The symptoms of post nasal drip are often alleviated by thinning out the mucus in the body. Over-the-counter medications to thin mucus are sometimes helpful, but drinking lots of tea or water and using a humidifier to add moisture to the air may also be effective. Sometimes, a hot shower can open up the nasal passages. Many people find relief using saline nasal sprays or a neti pot to flush out some of the excess mucus.
In addition, many people with nasal congestion find that it's helpful to sleep with the head slightly elevated on a few stacked pillows to ensure the mucus continues to drain through the night and doesn't build up, leading to vomiting. If the post nasal drip is caused by allergies, dusting, vacuuming, and washing bedding frequently can reduce irritants.
Some people swear by spicy foods, which can act as an expectorant, thinning secretions and helping the body to expel them. Patients who are already suffering from stomach irritation, however, may not want to risk making the problem worse.

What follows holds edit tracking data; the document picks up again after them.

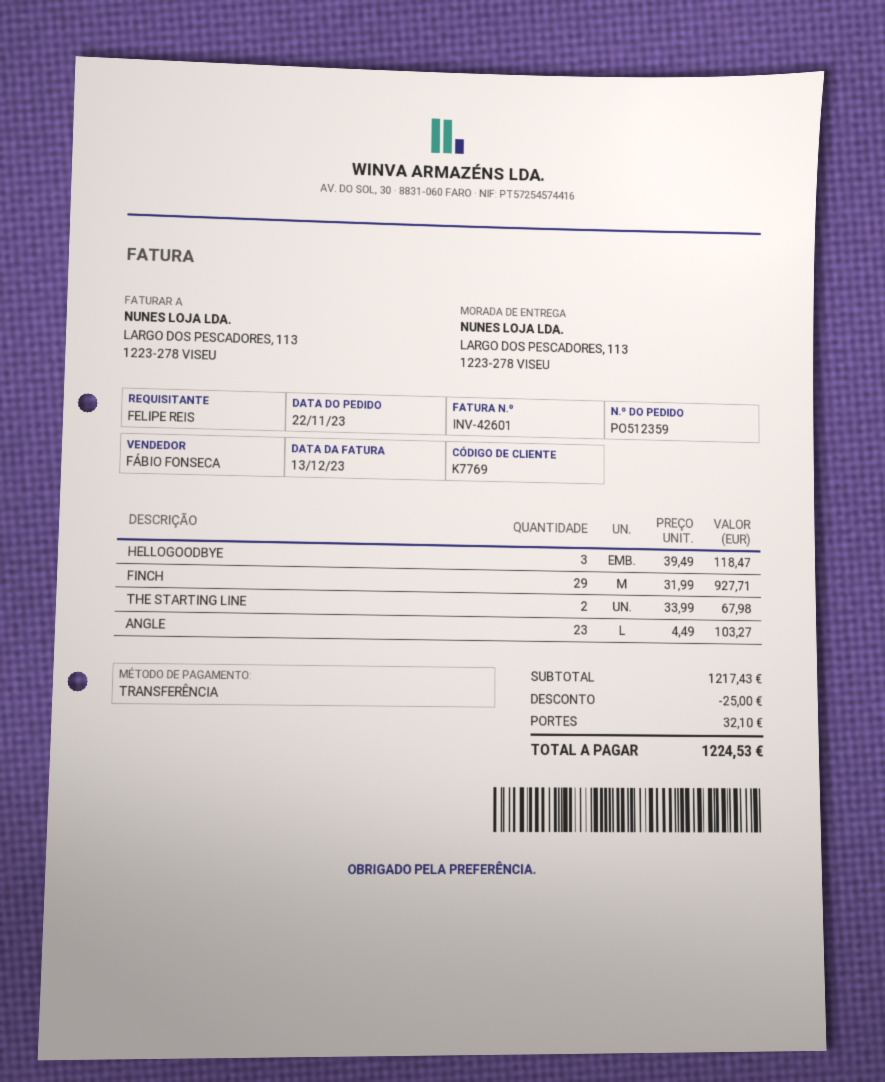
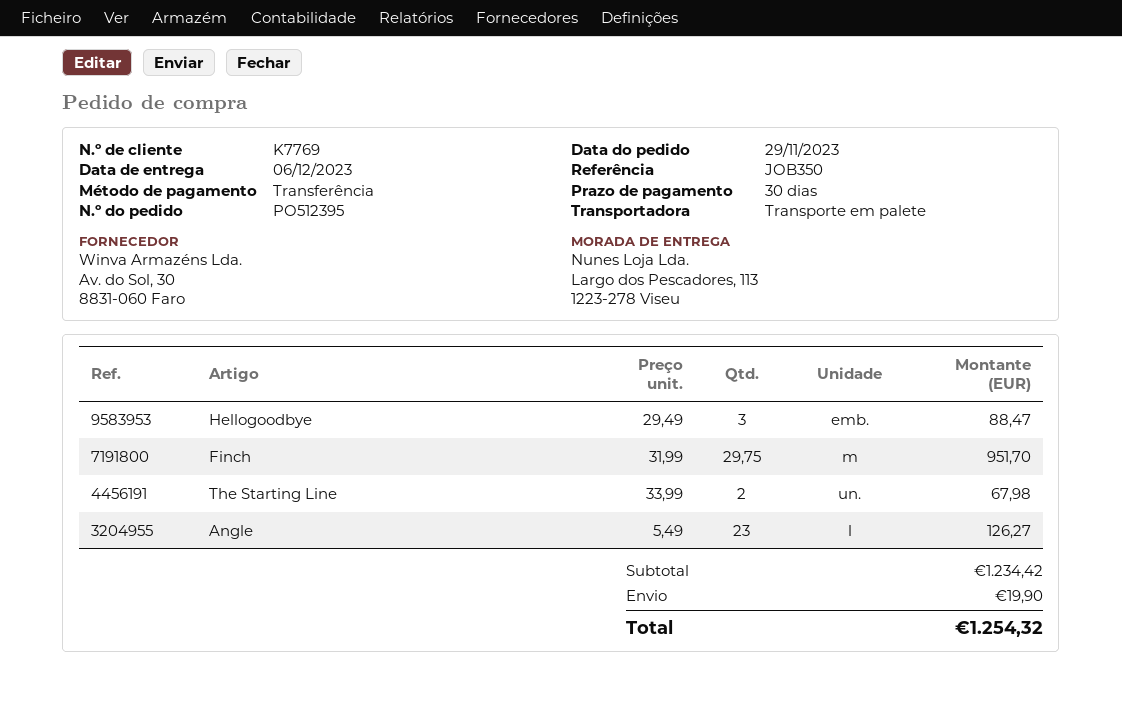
order number: PO512359 -> PO512395
order date: 2023-11-22 -> 2023-11-29
HELLOGOODBYE: 3 x 39.49 = 118.47 -> 3 x 29.49 = 88.47
FINCH: 29 x 31.99 = 927.71 -> 29.75 x 31.99 = 951.70
ANGLE: 23 x 4.49 = 103.27 -> 23 x 5.49 = 126.27
subtotal: 1217.43 -> 1234.42
discount: 25.00 -> none
shipping: 32.10 -> 19.90
total: 1224.53 -> 1254.32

Spicy food may also worsen heartburn for some people, which can lead to more mucus in the throat.
Treating the Vomiting
Persistent vomiting can be dangerous and lead to dehydration, so fluids and electrolytes need to be replaced. This is especially important for people who are very young, very old, and who are pregnant. These groups are especially prone to the risks of dehydration and prompt treatment may prevent complications.
Although typically the result of allergies and colds, vomiting mucus should be evaluated to rule out other, more serious causes. Anyone who experiences repeated episodes of vomiting, with or without mucus production, should contact a medical professional. If the mucus from post nasal drip is bad smelling or contains blood, it is especially important for the person to seek medical attention. Other indications of a serious problem include wheezing, a fever, or symptoms that persist longer than ten days.
Treating the Cough
Mucus that collects in the throat can also cause coughing, which may bring up the mucus. Violent fits of coughing can cause vomiting. When patients do cough up mucus — what's known as a productive cough — they should spit it out rather than swallowing it. Many people find relief from drinking water and other liquids to help thin out the secretions, and honey and ginger may help as well. Gargling with salt water might break up mucus that's collected in the throat, helping to clear it out.